Lexipedia

AB 350348

Sommaruga Carlo · Ständerat · Genf · Sozialdemokratische Fraktion · 2024-12-17

Wortprotokoll

Je rappelle le principe de base: la police contrôle les personnes et les douanes contrôlent les marchandises. Et ici, avec la proposition de la majorité, on fait une confusion entre les deux. C'est la logique de cette séparation des rôles qui avait amené notre conseil à ne pas intégrer la modification de la loi fédérale sur l'utilisation de profils d'ADN dans les procédures pénales et sur l'identification de personnes inconnues ou disparues dans le projet de révision initial.
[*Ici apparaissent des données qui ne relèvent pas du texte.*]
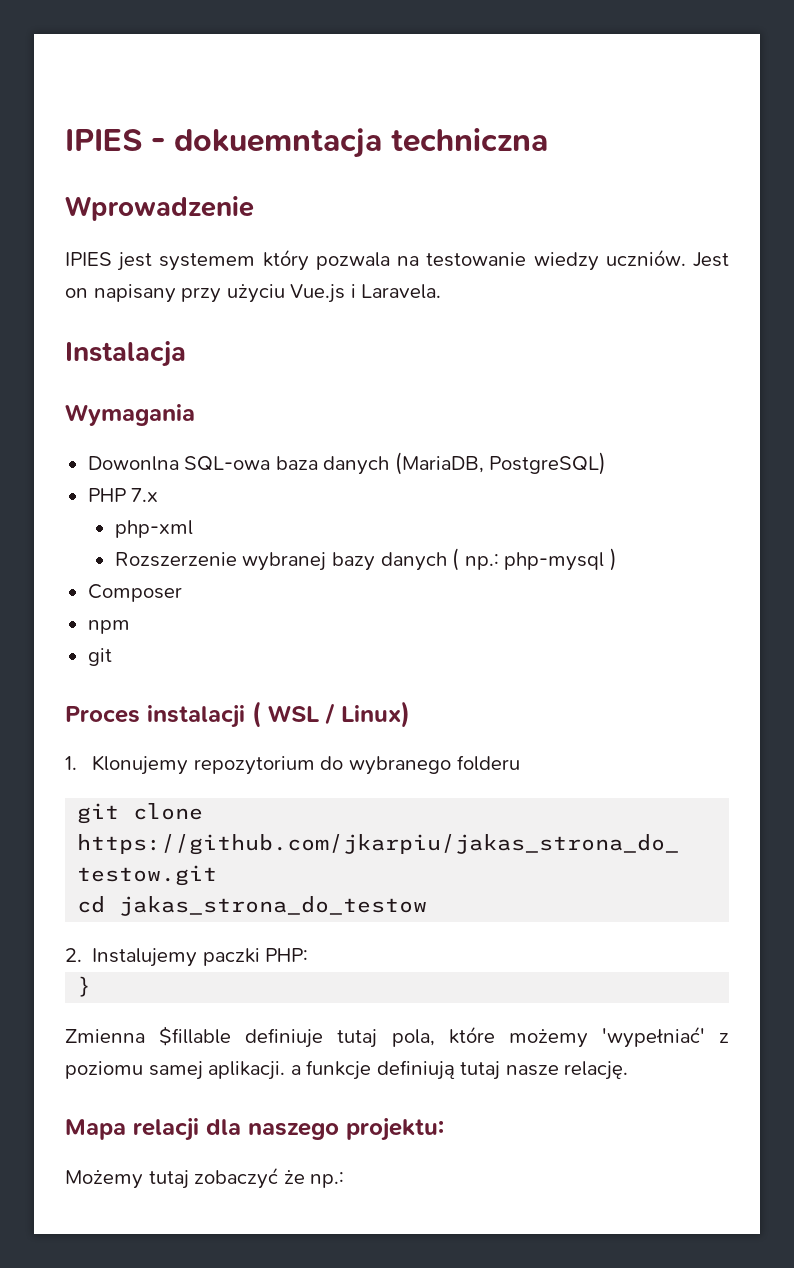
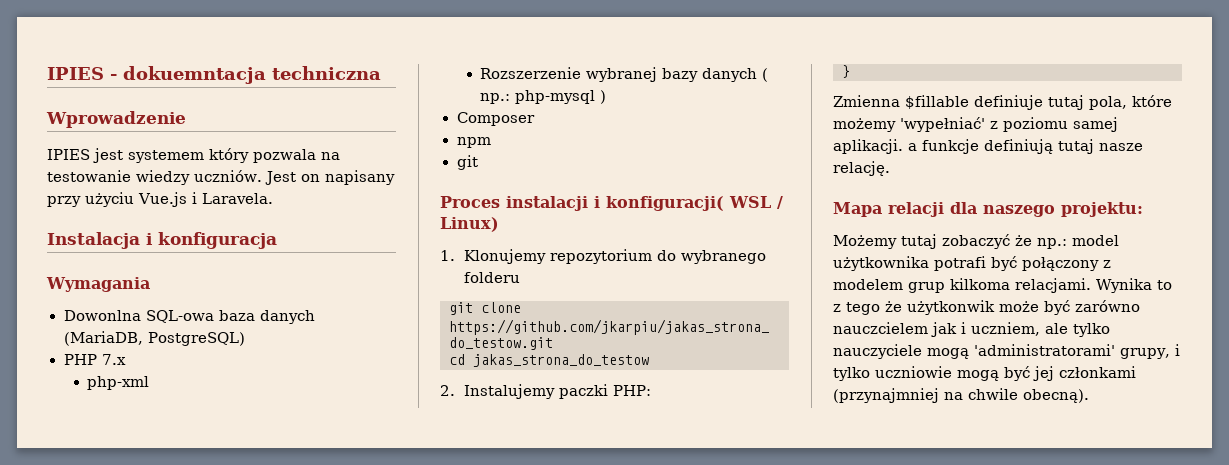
(186, 354) none -> [146,232,277,249] i konfiguracja
[252,701,261,728] ( -> [594,196,724,211] i konfiguracji(
(345, 1180) none -> [1072,235,1119,246] [833,256,1111,271] [833,278,1172,293] [833,300,1140,315] [833,322,1110,337] [833,344,1180,359] [833,366,1136,381] [833,388,1089,403] model użytkownika potrafi być połączony z modelem grup kilkoma relacjami. Wynika to z tego że użytkonwik może być zarówno nauczcielem jak i uczniem, ale tylko nauczyciele mogą 'administratorami' grupy, i tylko uczniowie mogą być jej członkami (przynajmniej na chwile obecną).

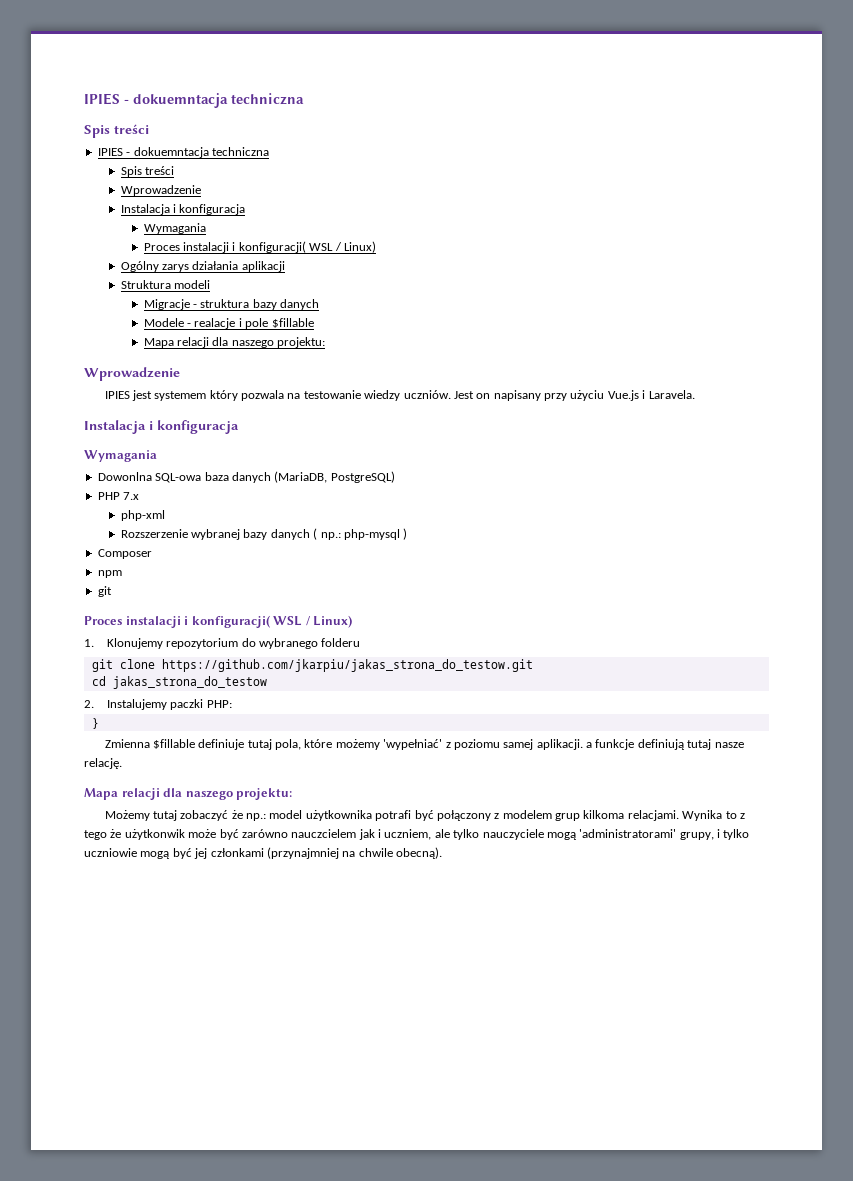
[47,66,381,84] IPIES - dokuemntacja techniczna -> [84,93,304,108] [84,124,149,138] [97,147,269,158] [120,166,175,177] [120,185,201,196] [120,204,246,215] [143,223,206,234] [143,241,376,253] [120,261,285,272] [120,280,211,289] [143,299,320,310] [143,318,314,329] [143,337,326,348] IPIES - dokuemntacja techniczna // Spis treści // IPIES - dokuemntacja techniczna // Spis treści // Wprowadzenie // Instalacja i konfiguracja // Wymagania // Proces instalacji i konfiguracji( WSL / Linux) // Ogólny zarys działania aplikacji // Struktura modeli // Migracje - struktura bazy danych // Modele - realacje i pole $fillable // Mapa relacji dla naszego projektu:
Les cantons, au début, étaient aussi opposés à ce transfert de compétences de la police vers les douanes. Ce qui s'est passé, c'est que, lors du traitement de l'objet au Conseil national, les deux rapporteurs ont dit qu'il n'y avait pas de place, dans la loi sur les douanes, pour ce transfert de compétences vers l'Office fédéral de la douane et de la sécurité des frontières, et qu'il n'y avait pas de raison de lui confier cette nouvelle activité.

D'ailleurs, j'attire votre attention sur le fait qu'on modifie une loi fédérale qui a été discutée en 2021 dans notre conseil. La discussion a été extrêmement serrée pour décider des limites de l'utilisation des profils ADN. Si vous regardez votre dépliant, vous verrez que le titre de la loi, c'est bien "loi fédérale sur l'utilisation de profils d'ADN dans les procédures pénales et sur l'identification de personnes inconnues ou disparues".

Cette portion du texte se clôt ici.